* _Aim of the exercise_
When writing out the entries below, keep only the lines from the line with "fer les preguntes..." to the line with "napon belül megkezdi.", both included, exactly as they are, and leave the pictures aside.

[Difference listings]
────────────────
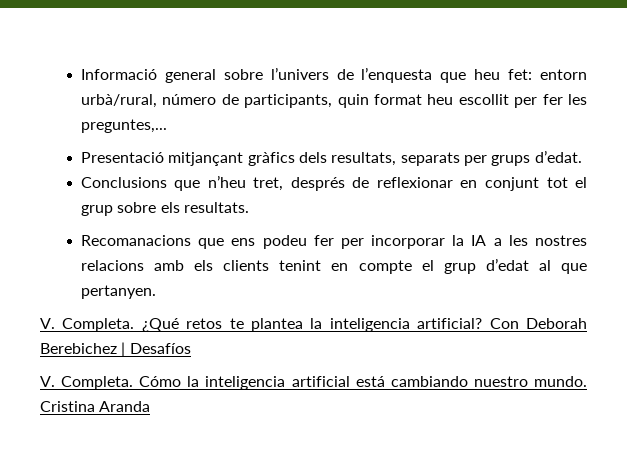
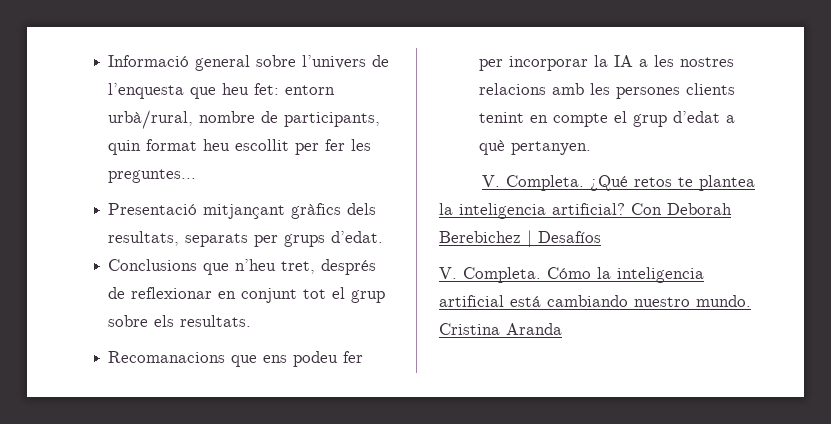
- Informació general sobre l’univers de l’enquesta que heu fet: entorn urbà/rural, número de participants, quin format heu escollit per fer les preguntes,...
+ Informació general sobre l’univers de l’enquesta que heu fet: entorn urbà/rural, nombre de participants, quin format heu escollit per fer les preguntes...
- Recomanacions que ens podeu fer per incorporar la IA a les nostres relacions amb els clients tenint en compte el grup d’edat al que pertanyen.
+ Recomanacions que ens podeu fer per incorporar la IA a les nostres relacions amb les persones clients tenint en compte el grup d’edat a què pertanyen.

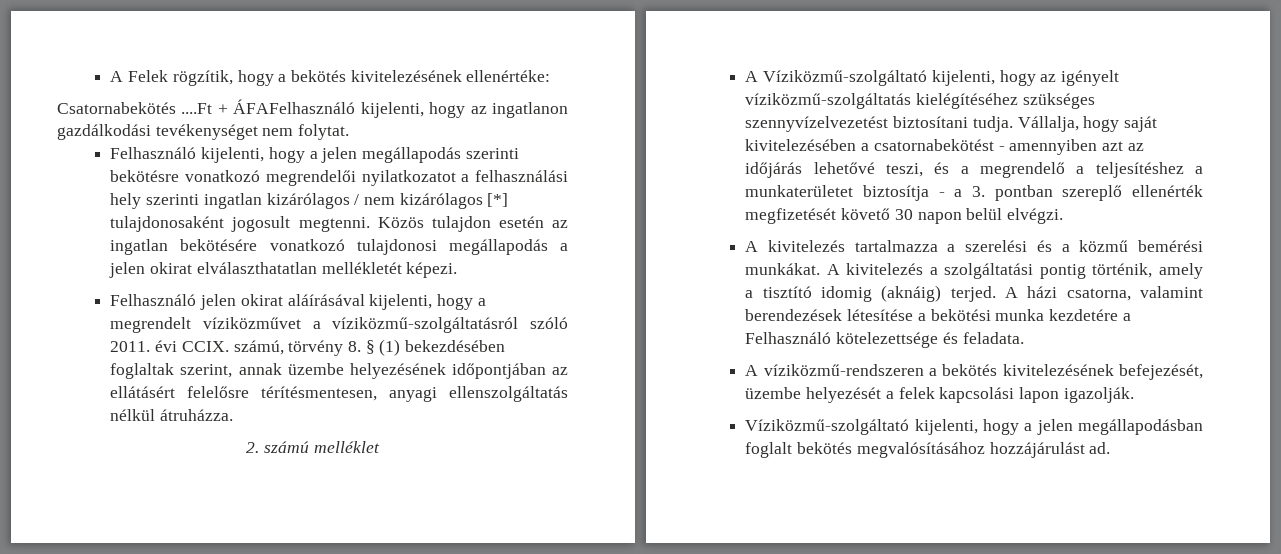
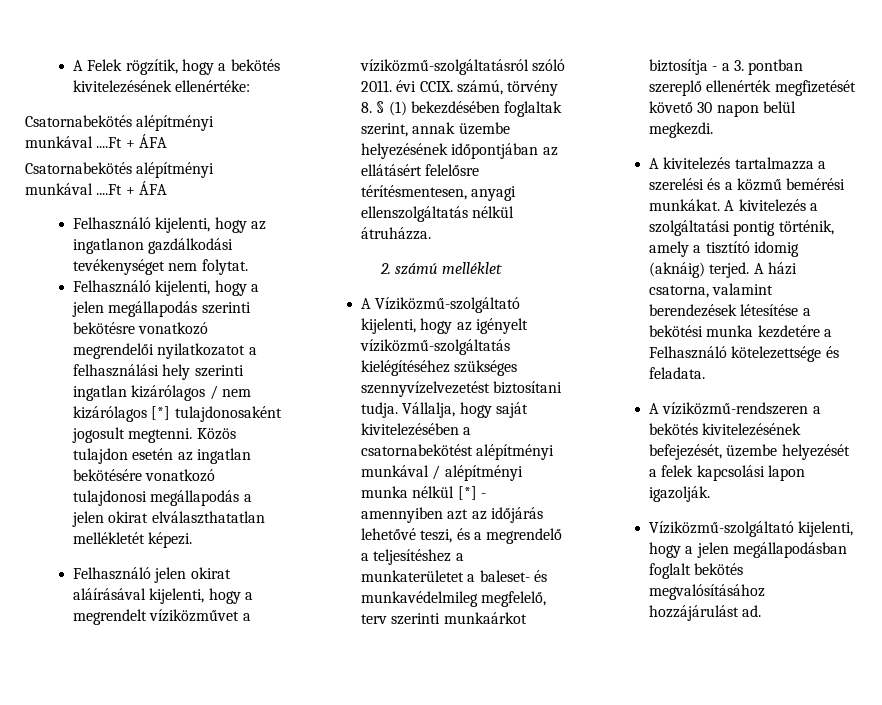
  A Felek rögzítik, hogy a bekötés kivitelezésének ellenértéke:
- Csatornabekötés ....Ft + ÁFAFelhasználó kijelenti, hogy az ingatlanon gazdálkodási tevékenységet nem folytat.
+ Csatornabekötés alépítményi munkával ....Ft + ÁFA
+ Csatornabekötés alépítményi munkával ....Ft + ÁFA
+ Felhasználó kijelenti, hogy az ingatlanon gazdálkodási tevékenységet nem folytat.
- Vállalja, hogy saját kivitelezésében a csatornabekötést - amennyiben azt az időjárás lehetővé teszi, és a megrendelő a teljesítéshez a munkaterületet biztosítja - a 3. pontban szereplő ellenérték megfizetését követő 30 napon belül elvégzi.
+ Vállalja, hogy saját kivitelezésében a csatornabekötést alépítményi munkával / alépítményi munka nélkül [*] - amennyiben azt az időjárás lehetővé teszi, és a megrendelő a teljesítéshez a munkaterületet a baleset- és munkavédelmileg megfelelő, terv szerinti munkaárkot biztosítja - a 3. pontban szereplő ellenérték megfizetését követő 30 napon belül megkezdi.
────────────────
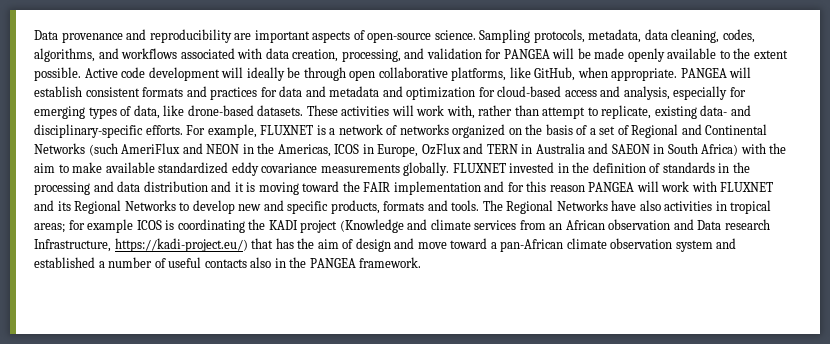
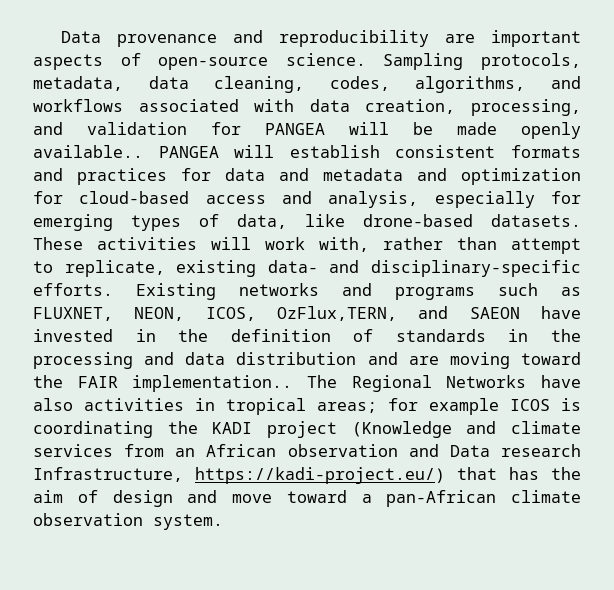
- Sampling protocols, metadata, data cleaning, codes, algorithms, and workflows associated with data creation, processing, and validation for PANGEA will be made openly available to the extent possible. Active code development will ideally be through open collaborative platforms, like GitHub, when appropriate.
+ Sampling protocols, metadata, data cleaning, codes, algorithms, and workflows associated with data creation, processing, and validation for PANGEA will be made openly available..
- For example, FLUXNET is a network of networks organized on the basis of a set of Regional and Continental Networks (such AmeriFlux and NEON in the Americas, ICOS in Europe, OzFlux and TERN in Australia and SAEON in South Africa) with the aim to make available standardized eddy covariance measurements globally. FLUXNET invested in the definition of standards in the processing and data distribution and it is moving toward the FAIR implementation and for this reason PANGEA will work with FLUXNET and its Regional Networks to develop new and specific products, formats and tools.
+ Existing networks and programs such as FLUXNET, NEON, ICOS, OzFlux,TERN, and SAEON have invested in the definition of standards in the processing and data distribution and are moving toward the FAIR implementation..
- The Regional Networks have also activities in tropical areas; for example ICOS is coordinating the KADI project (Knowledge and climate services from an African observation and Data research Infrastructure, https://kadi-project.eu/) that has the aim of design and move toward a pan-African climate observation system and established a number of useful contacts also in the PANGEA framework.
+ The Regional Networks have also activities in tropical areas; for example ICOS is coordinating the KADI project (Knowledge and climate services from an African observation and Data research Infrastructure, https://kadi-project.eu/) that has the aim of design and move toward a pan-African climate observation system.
────────────────
* _Finished task_
+ Informació general sobre l’univers de l’enquesta que heu fet: entorn urbà/rural, nombre de participants, quin format heu escollit per fer les preguntes...
- Recomanacions que ens podeu fer per incorporar la IA a les nostres relacions amb els clients tenint en compte el grup d’edat al que pertanyen.
+ Recomanacions que ens podeu fer per incorporar la IA a les nostres relacions amb les persones clients tenint en compte el grup d’edat a què pertanyen.

  A Felek rögzítik, hogy a bekötés kivitelezésének ellenértéke:
- Csatornabekötés ....Ft + ÁFAFelhasználó kijelenti, hogy az ingatlanon gazdálkodási tevékenységet nem folytat.
+ Csatornabekötés alépítményi munkával ....Ft + ÁFA
+ Csatornabekötés alépítményi munkával ....Ft + ÁFA
+ Felhasználó kijelenti, hogy az ingatlanon gazdálkodási tevékenységet nem folytat.
- Vállalja, hogy saját kivitelezésében a csatornabekötést - amennyiben azt az időjárás lehetővé teszi, és a megrendelő a teljesítéshez a munkaterületet biztosítja - a 3. pontban szereplő ellenérték megfizetését követő 30 napon belül elvégzi.
+ Vállalja, hogy saját kivitelezésében a csatornabekötést alépítményi munkával / alépítményi munka nélkül [*] - amennyiben azt az időjárás lehetővé teszi, és a megrendelő a teljesítéshez a munkaterületet a baleset- és munkavédelmileg megfelelő, terv szerinti munkaárkot biztosítja - a 3. pontban szereplő ellenérték megfizetését követő 30 napon belül megkezdi.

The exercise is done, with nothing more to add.